CMOs are the first to get fired if a business fails to hit its growth targets, according to a new study.

The report from Accenture Strategy found that 50% of CEOs see CMOs as the primary driver of disruptive growth in a company. But if a company does not achieve that growth, 37% of CEOs said the CMO would be first in the firing line. Chief sales officers at 34% and chief strategy officers at 29% were next in line.

The study, which questioned 535 CEOs and 847 CMOs at global organisations, also found that 37% of CMOs believe overall growth is driving companies a “great deal”, while 58% said it is driving it “somewhat”. Some 96% of CMOs recognise the importance of disruptive growth to revenue potential, while 75% believe they have a great deal of control over the disruptive growth in their company.

    “A lack of clarity is what creates a real issue today.
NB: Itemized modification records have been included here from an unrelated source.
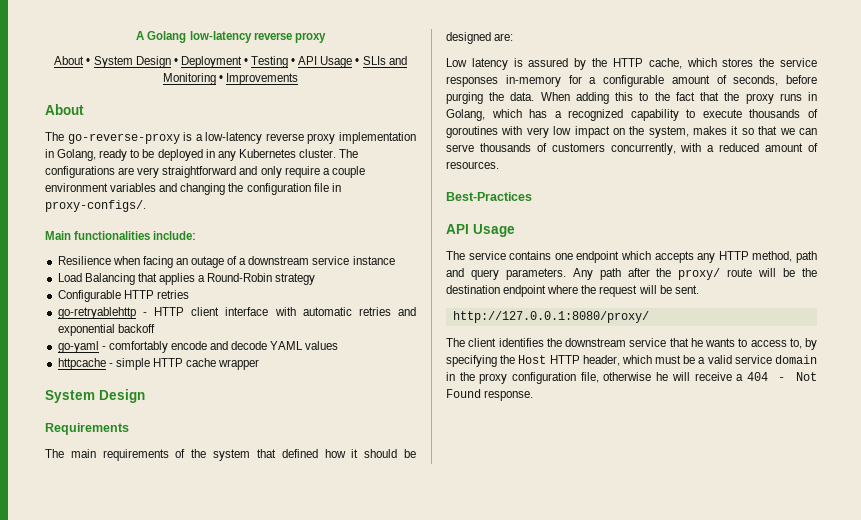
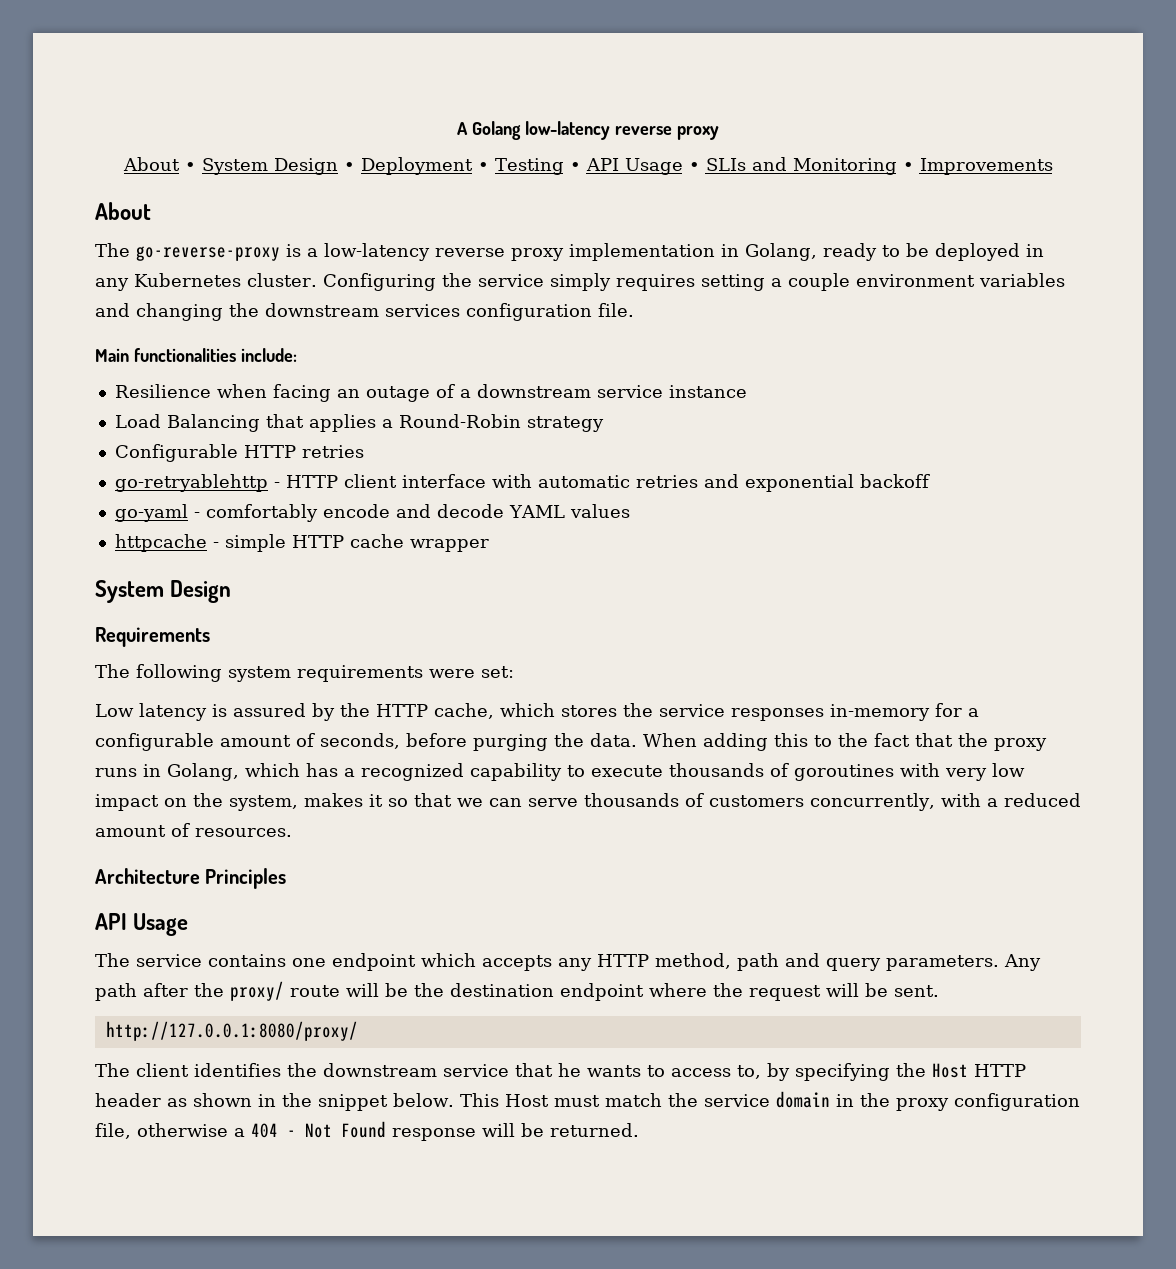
- The configurations are very straightforward and only require a couple environment variables and changing the configuration file in proxy-configs/.
+ Configuring the service simply requires setting a couple environment variables and changing the downstream services configuration file.
- The main requirements of the system that defined how it should be designed are:
+ The following system requirements were set:
- Best-Practices
+ Architecture Principles
- The client identifies the downstream service that he wants to access to, by specifying the Host HTTP header, which must be a valid service domain in the proxy configuration file, otherwise he will receive a 404 - Not Found response.
+ The client identifies the downstream service that he wants to access to, by specifying the Host HTTP header as shown in the snippet below. This Host must match the service domain in the proxy configuration file, otherwise a 404 - Not Found response will be returned.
CMOs have to understand what the expectations are.”
    Robert Wollan, senior managing director of advanced customer strategy, Accenture Strategy

However, despite the fact both CEOs and CMOs believe disruptive growth is crucial for a company’s growth, CMOs only spend 37% of their time on innovation. In addition, while 60% is spend on traditional marketing approaches.

Due to this, more than half (54%) of CMOs feel a large portion of their marketing budget is being wasted and not delivering the results the business expects, while only 30% of CMOs believe they are cutting-edge marketing innovators.

Robert Wollan, senior managing director leading advanced customer strategy at Accenture Strategy, believes the reason for this comes down to the CEO and CMO not understanding each others’ expectations.

“A lack of clarity is what creates a real issue today. CMOs have to really understand what their CEO’s expectations are. They have to understand how they are being measured at a particular organisation,” Wollan told Marketing Week.

Wollan also believes that CMOs are first in the firing line due to the “age of acquisition and retention”, something he said is “harder and harder for the CMO to control”.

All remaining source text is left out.